New Energy in China
China has announced a creation of a high-level body to integrate its energy management, supervision and policies, functions that are currently dispersed among many government agencies.
The following is basic information about the use of clean and renewable forms of energy that China has been promoting to reduce its heavy reliance on coal.
Renewable energy will rise to 10 percent of total energy consumption by 2010 and 15 percent by 2020, according to the Medium- and Long-term Program for Renewable Energy Development released by the National Development and Reform Commission, China's top economic planner. The figure for 2005 was 7.5 percent.

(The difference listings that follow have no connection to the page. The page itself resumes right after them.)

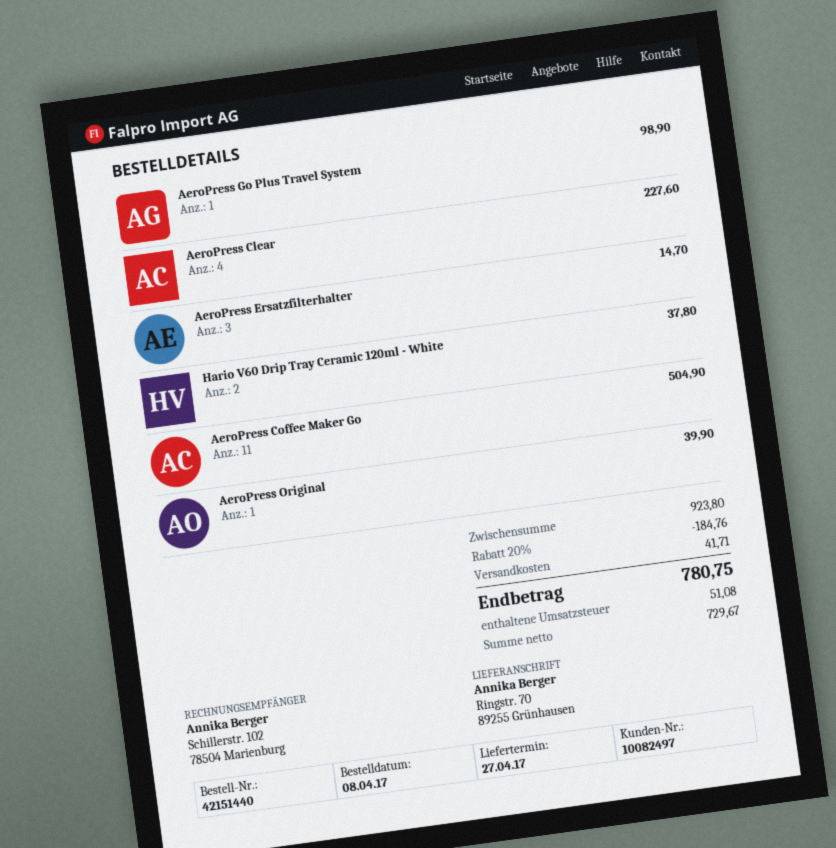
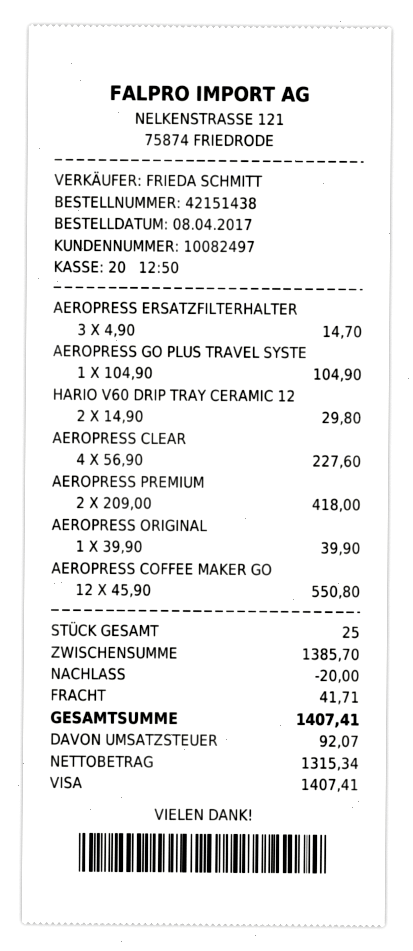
order number: 42151440 -> 42151438
AeroPress Go Plus Travel System: 1 for 98.90 -> 1 for 104.90
Hario V60 Drip Tray Ceramic 120ml - White: 2 for 37.80 -> 2 for 29.80
AeroPress Coffee Maker Go: 11 for 504.90 -> 12 for 550.80
AEROPRESS PREMIUM: none -> 2 for 418.00
subtotal: 923.80 -> 1385.70
discount: 184.76 -> 20.00
net: 729.67 -> 1315.34
tax: 51.08 -> 92.07
total: 780.75 -> 1407.41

The plan would cost China 2 trillion yuan (266.7 billion U.S. dollars) during the 2006-2020 period, said Chen Deming, NDRC vice minister.
WIND POWER
China ranks fifth in the world in wind power installed capacity, far behind the world's top wind power producer, Germany, which has a total installed capacity of 20.62 million kilowatts.
Installed wind capacity in China was 6.05 million kw at the end of 2007, up sharply from 2.67 million kw a year earlier. Wind power projects under construction would add 4.2 million kw.

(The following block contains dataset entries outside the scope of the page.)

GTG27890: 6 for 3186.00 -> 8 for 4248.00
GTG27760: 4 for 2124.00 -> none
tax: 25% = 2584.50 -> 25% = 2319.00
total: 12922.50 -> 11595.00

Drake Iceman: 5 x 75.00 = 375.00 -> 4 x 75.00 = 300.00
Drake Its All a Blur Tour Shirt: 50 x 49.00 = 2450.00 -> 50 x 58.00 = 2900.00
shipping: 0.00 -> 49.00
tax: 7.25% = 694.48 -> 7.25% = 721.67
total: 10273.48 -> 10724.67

Last year, wind power generated 5.6 billion kilowatt hours of electricity, up 95.2 percent year-on-year. The growth rate was 22 percentage points higher than in 2006, according to figures from the China Electricity Council, an industry association.
China's first offshore wind farm, in the northeast Bohai Sea, began operation in November. The station was built by the China National Offshore Oil Corp. (CNOOC), the country's largest offshore oil producer, at a cost of 40 million yuan (5.4 million U.S. dollars).

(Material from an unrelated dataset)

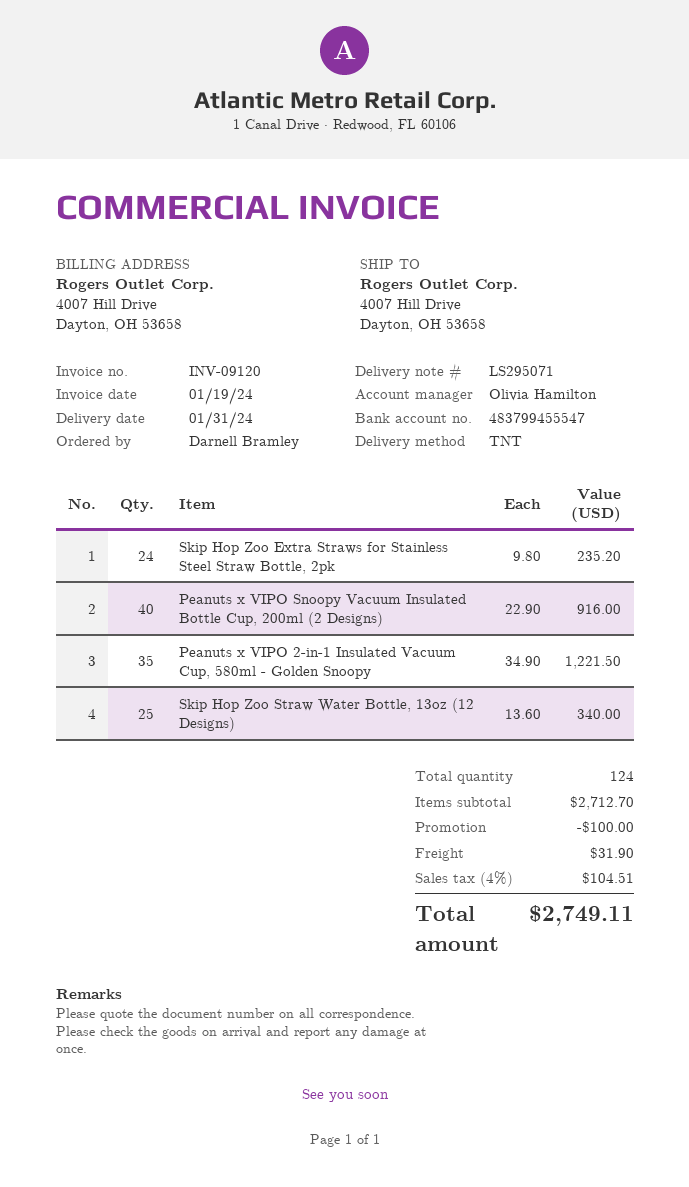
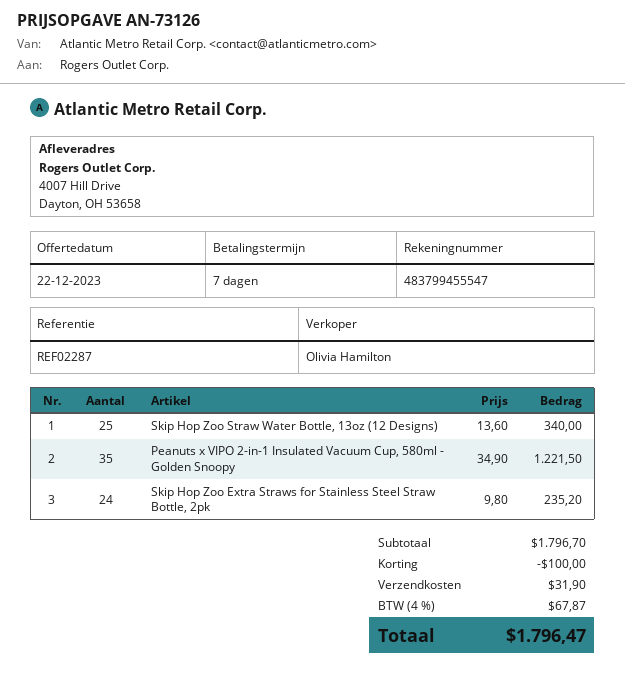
Peanuts x VIPO Snoopy Vacuum Insulated Bottle Cup, 200ml (2 Designs): 40 x 22.90 = 916.00 -> none
subtotal: 2712.70 -> 1796.70
tax: 4% = 104.51 -> 4% = 67.87
total: 2749.11 -> 1796.47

The unit is expected to have an annual output of 4.4 million kw/hr, which is equivalent to saving 1,100 tons of diesel oil annually and reduce emissions of carbon dioxide by 3,500 tons and sulfur dioxide by 11 tons, according to Zhou Shouwei, CNOOC's deputy general manager.
SOLAR ENERGY
China accounts for more than half of the world's solar-heated water use and half of the world's annual production of solar water heating systems, according to the NDRC. As of 2006, the coverage of solar water heaters in China hit 100 million square meters, benefiting about 200 million people. Coverage is projected to reach 150 million sq m in 2010.
China will use solar power extensively during the coming Olympics, according to Li Zhonghai, a senior official with the China Association for Standardization. He said that 90 percent of the hot water used in the Olympic village would be solar-heated and 80 percent to 90 percent of the street lights around the Olympic venues would be solar-powered.
BIO-ENERGY
China had built 21.75 million household biogas facilities by the end of 2006, amid efforts to promote clean energy use and improve rural energy efficiency, according to Kou Jianping, director of the energy and ecology division of the Ministry of Agriculture.
These facilities could produce 8.5 billion cubic meters of biogas annually, equivalent to saving about 13.3 million tons of standard coal or preserving 4.5 million hectares of woodland.
Kou said that China was actively promoting straw as solid and gas energy, as well as supporting power generation with straw, to better utilize energy resources in rural areas.
By 2020, about 300 million rural people will use biogas as their main fuel, when China will use 10 million tons of bio-ethanol and 2 million tons of bio-diesel to replace 10 million tons of oil annually, according to the NDRC plan.